Middle Irish is the name given by historical philologists to the Goidelic language spoken in Ireland, Scotland and the Isle of Man from the 10th to 12th centuries; it is therefore a contemporary of late Old English and early Middle English.[1][2] The modern Goidelic languages, Irish, Scottish Gaelic, and Manx, are all descendants of Middle Irish.

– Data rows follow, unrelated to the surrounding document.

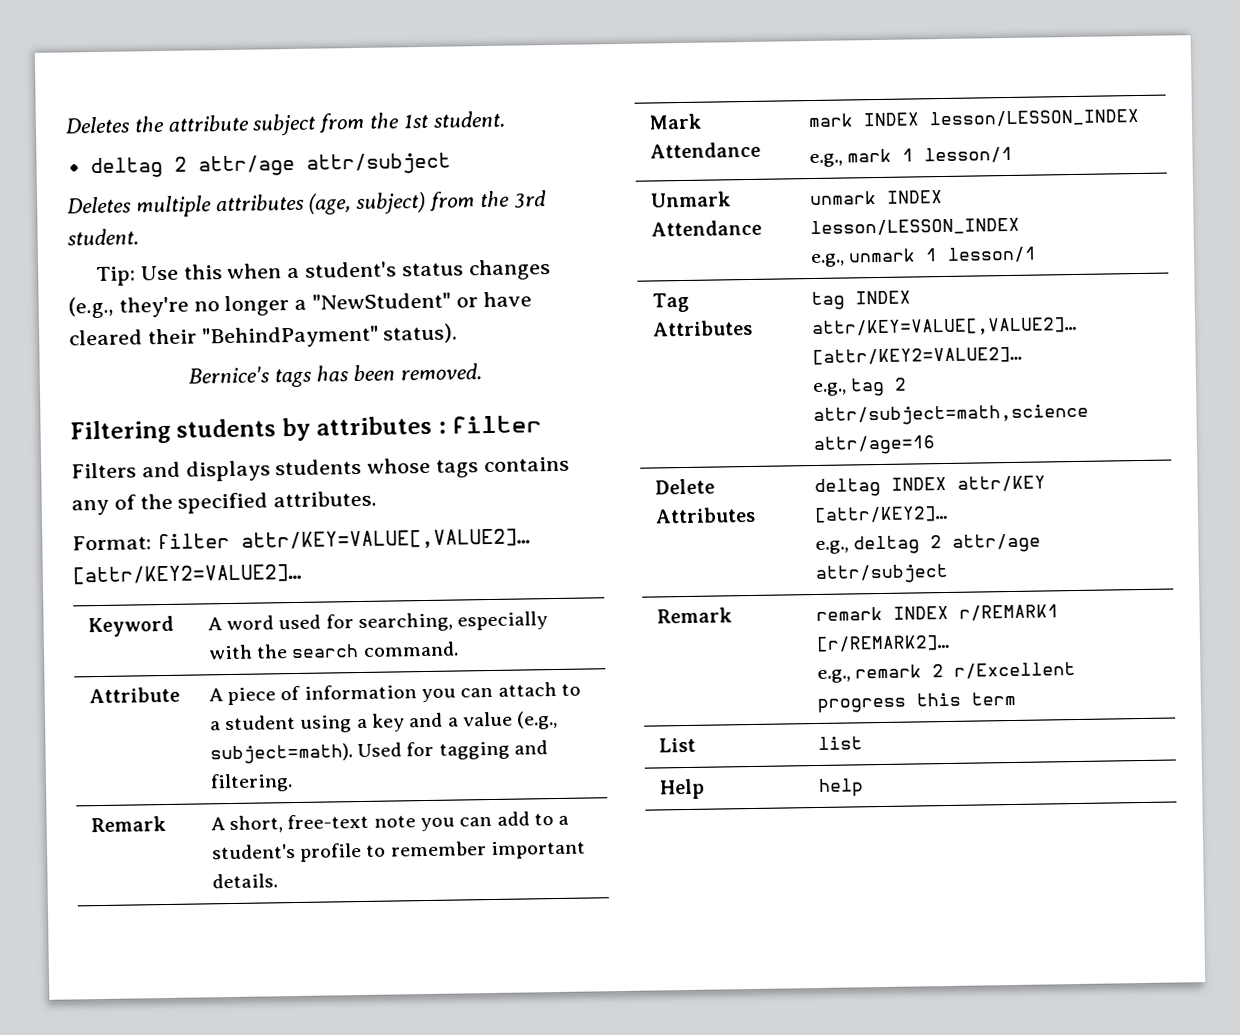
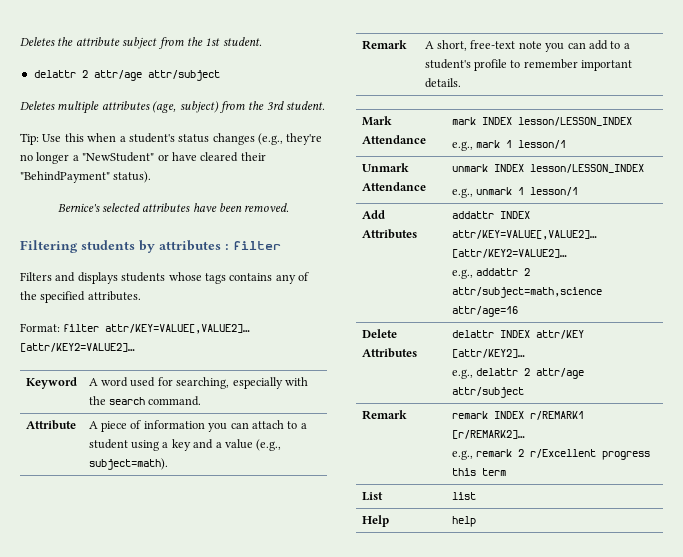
  Deletes the attribute subject from the 1st student.
- deltag 2 attr/age attr/subject
+ delattr 2 attr/age attr/subject
- Bernice's tags has been removed.
+ Bernice's selected attributes have been removed.
- Attribute | A piece of information you can attach to a student using a key and a value (e.g., subject=math). Used for tagging and filtering.
+ Attribute | A piece of information you can attach to a student using a key and a value (e.g., subject=math).
- Tag Attributes | tag INDEX attr/KEY=VALUE[,VALUE2]… [attr/KEY2=VALUE2]…
- e.g., tag 2 attr/subject=math,science attr/age=16
+ Add Attributes | addattr INDEX attr/KEY=VALUE[,VALUE2]… [attr/KEY2=VALUE2]…
+ e.g., addattr 2 attr/subject=math,science attr/age=16
- Delete Attributes | deltag INDEX attr/KEY [attr/KEY2]…
- e.g., deltag 2 attr/age attr/subject
+ Delete Attributes | delattr INDEX attr/KEY [attr/KEY2]…
+ e.g., delattr 2 attr/age attr/subject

At its height, Middle Irish was spoken throughout Ireland, Scotland and the Isle of Man; from Munster to the North Sea island of Inchcolm. Its geographical range made it the most widespread of all Insular languages before the late 12th century, when Middle English began to make inroads into Ireland, and many of the Celtic regions of northern and western Britain.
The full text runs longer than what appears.